After enabling cleanup (either via the Helm chart or a manual CronJob), you can quickly verify that it works:

  1. Dry-run from outside the cluster

    curl -u admin:YOUR_PASSWORD \
    "https://<EPINIO_API>/api/v1/maintenance/cleanup-stale-caches?staleDays=30&checkAppExists=true&dryRun=true"

    You should see a JSON response with staleCaches, deletedCount, and dryRun: true. No PVCs are deleted in this mode.

  2. Dry-run from inside the cluster

    kubectl run curl --rm -it --restart=Never --image=curlimages/curl -n epinio -- \
    curl -u admin:YOUR_PASSWORD \
    "http://epinio-server.epinio.svc.cluster.local:8030/api/v1/maintenance/cleanup-stale-caches?staleDays=30&checkAppExists=true&dryRun=true"
  3. Verify the Helm-managed CronJob

    If you enabled staleCacheCleanup.enabled=true in the Helm chart:

    kubectl get cronjob -n epinio -l app.kubernetes.io/component=stale-cache-cleanup
    kubectl get jobs -n epinio -l app.kubernetes.io/component=stale-cache-cleanup

    To force a one-off run without waiting for the schedule, create a Job from the CronJob and inspect its logs:

    kubectl create job -n epinio stale-cache-manual --from=cronjob/<CRONJOB_NAME>
    kubectl logs -n epinio job/stale-cache-manual

    The logs should show the same JSON response you see when calling the API directly.

Response Format​

The API returns a JSON response with the following structure:

{
"deletedCount": 5,
"staleCaches": [
{
"pvcName": "namespace-cache-appname-abc123",
"appName": "appname",
"appNamespace": "namespace",
"lastBuildTime": "2024-01-01T00:00:00Z",
"daysSinceBuild": 35
}
],
"errors": [],
"dryRun": false
}
  • deletedCount: Number of cache PVCs successfully deleted
  • staleCaches: Array of cache information for all stale caches found
  • errors: Array of error messages if any deletions failed
  • dryRun: Whether the operation was a dry run

Best Practices​

  1. Start with dry run: Always test with dryRun: true first to see what would be deleted.
  2. Use checkAppExists: Keep checkAppExists: true (the default) to prevent deleting caches for active applications.

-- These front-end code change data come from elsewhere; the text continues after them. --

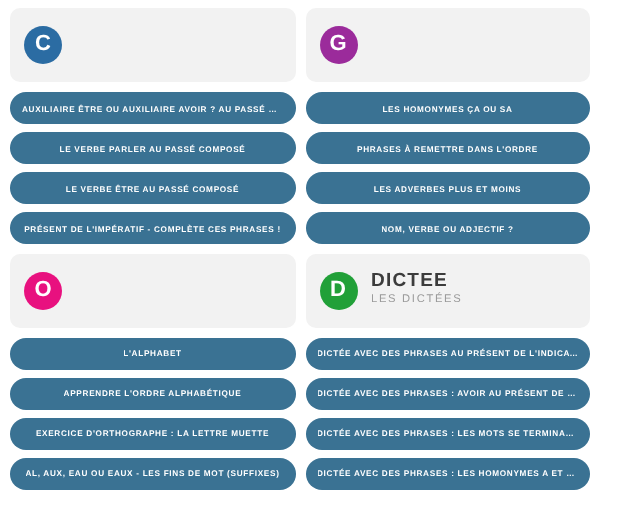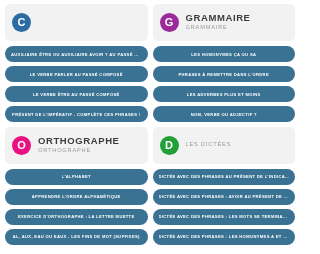--- a/index.html
+++ b/index.html
@@ -125,48 +125,40 @@
         </button>
       <button class="pill">
           <span>PRÉSENT DE L'IMPÉRATIF - COMPLÈTE CES PHRASES !</span>
         </button>
     </div>
   </div>
 
   <div class="section">
     <div class="card-header">
       <div class="badge badge-grammaire">G</div>
-      <div class="head-text">
-        <div class="head-title">GRAMMAIRE</div>
-        <div class="head-sub">GRAMMAIRE</div>
-      </div>
     </div>
     <div class="btn-list">
       <button class="pill">
           <span>LES HOMONYMES ÇA OU SA</span>
         </button>
       <button class="pill">
           <span>PHRASES À REMETTRE DANS L'ORDRE</span>
         </button>
       <button class="pill">
           <span>LES ADVERBES PLUS ET MOINS</span>
         </button>
       <button class="pill">
           <span>NOM, VERBE OU ADJECTIF ?</span>
         </button>
     </div>
   </div>
 
   <div class="section">
     <div class="card-header">
       <div class="badge badge-orthographe">O</div>
-      <div class="head-text">
-        <div class="head-title">ORTHOGRAPHE</div>
-        <div class="head-sub">ORTHOGRAPHE</div>
-      </div>
     </div>
     <div class="btn-list">
       <button class="pill">
           <span>L'ALPHABET</span>
         </button>
       <button class="pill">
           <span>APPRENDRE L'ORDRE ALPHABÉTIQUE</span>
         </button>
       <button class="pill">
           <span>EXERCICE D'ORTHOGRAPHE : LA LETTRE MUETTE</span>
@@ -174,20 +166,21 @@
       <button class="pill">
           <span>AL, AUX, EAU OU EAUX - LES FINS DE MOT (SUFFIXES)</span>
         </button>
     </div>
   </div>
 
   <div class="section">
     <div class="card-header">
       <div class="badge badge-dictee">D</div>
       <div class="head-text">
+        <div class="head-title">DICTÉE</div>
         <div class="head-sub">LES DICTÉES</div>
       </div>
     </div>
     <div class="btn-list">
       <button class="pill">
           <span>DICTÉE AVEC DES PHRASES AU PRÉSENT DE L'INDICATIF</span>
         </button>
       <button class="pill">
           <span>DICTÉE AVEC DES PHRASES : AVOIR AU PRÉSENT DE L'INDIC…</span>
         </button>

Only set it to false if you explicitly want to delete caches for apps that still exist.
  3. Regular cleanup: Set up a CronJob to run cleanup periodically to prevent cache accumulation.
  4. Monitor results: Check the API response to understand how many caches were cleaned up and review any errors.
  5. Adjust staleDays: Depending on your workload, you may want to adjust the staleDays parameter. Longer periods preserve more caches but use more storage.
  6. Schedule during low activity: Run cleanup during off-peak hours to minimize impact on active builds.

Safety Features​

  • App existence check: By default, the cleanup only deletes caches for applications that no longer exist, preventing accidental deletion of caches for active apps.
  • Dry-run mode: Test cleanup operations without actually deleting anything.
  • Error handling: Errors are collected and returned in the response, but don't stop the cleanup process for other caches.
  • Admin-only access: The endpoint requires admin-level authentication to prevent unauthorized cleanup operations.